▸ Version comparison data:
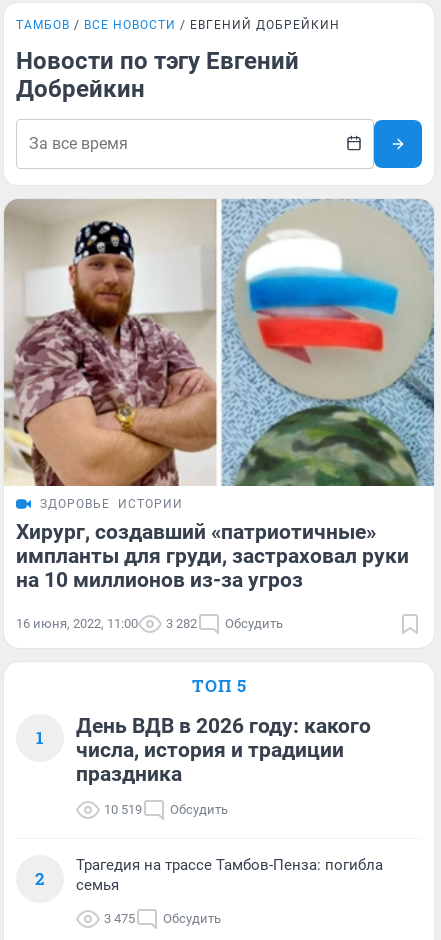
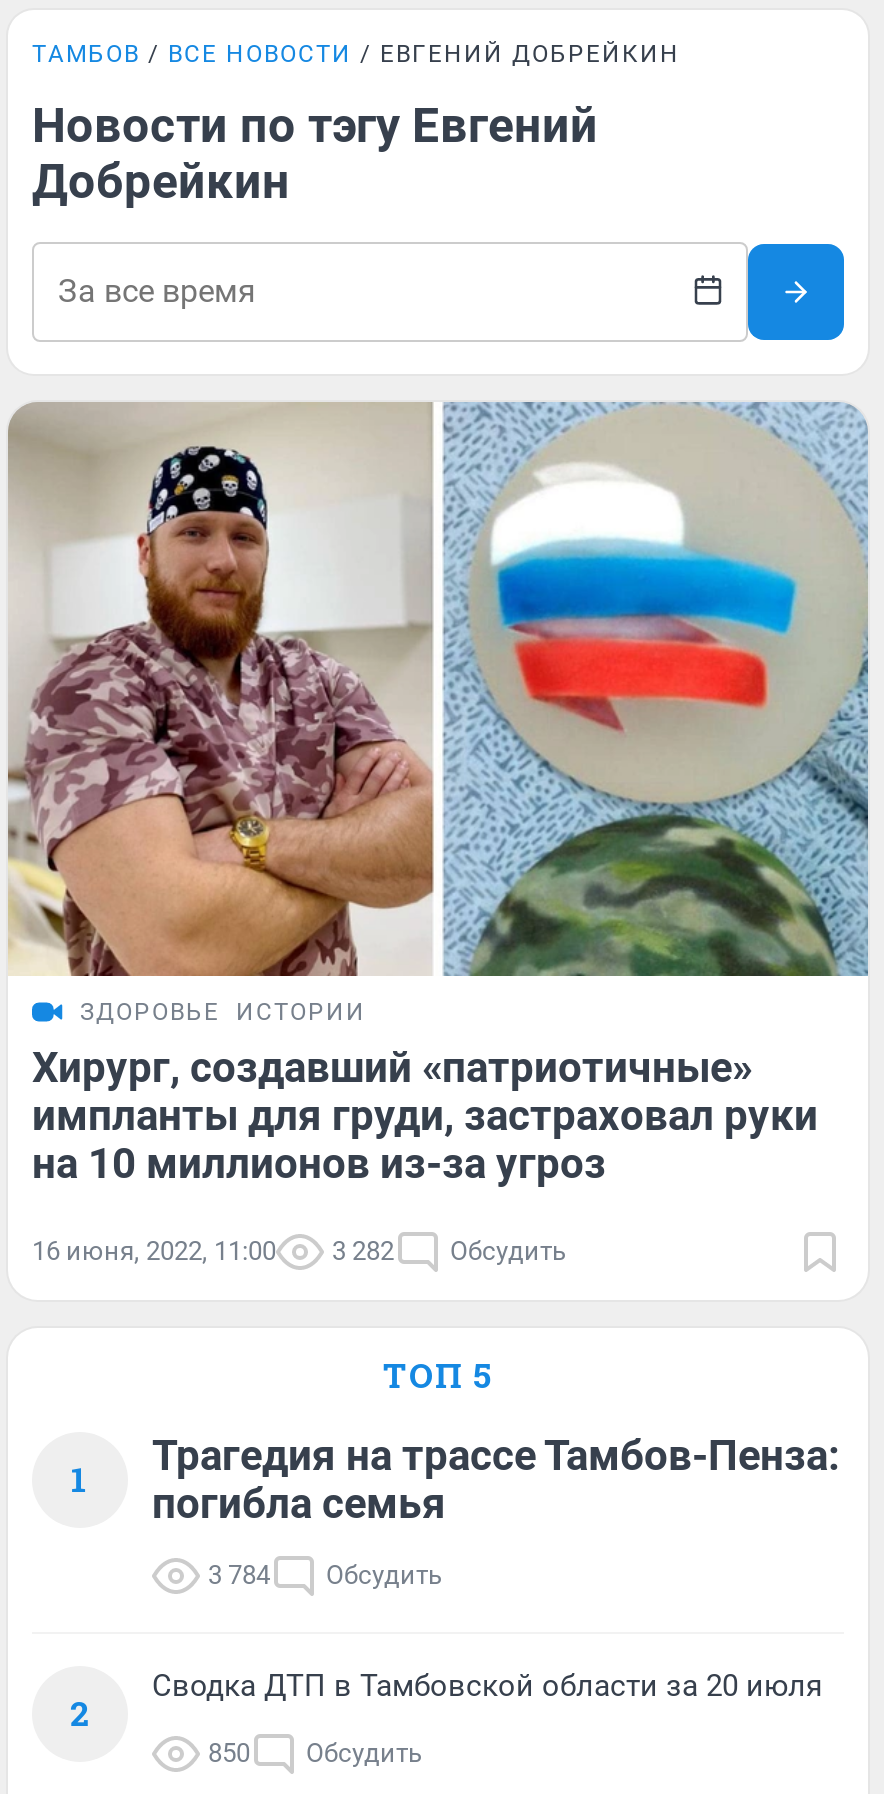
- День ВДВ в 2026 году: какого
- числа, история и традиции
- праздника
+ Трагедия на трассе Тамбов-Пенза:
+ погибла семья

- 10 519 Обсудить
+ 3 784 Обсудить

- Трагедия на трассе Тамбов-Пенза: погибла
- семья
+ Сводка ДТП в Тамбовской области за 20 июля

- 3 475 Обсудить
+ 850 Обсудить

▸ What needs to be done:
Print each record as it appears above, dropping every picture from the copy.

▸ Answer for the task:
- День ВДВ в 2026 году: какого
- числа, история и традиции
- праздника
+ Трагедия на трассе Тамбов-Пенза:
+ погибла семья

- 10 519 Обсудить
+ 3 784 Обсудить

- Трагедия на трассе Тамбов-Пенза: погибла
- семья
+ Сводка ДТП в Тамбовской области за 20 июля

- 3 475 Обсудить
+ 850 Обсудить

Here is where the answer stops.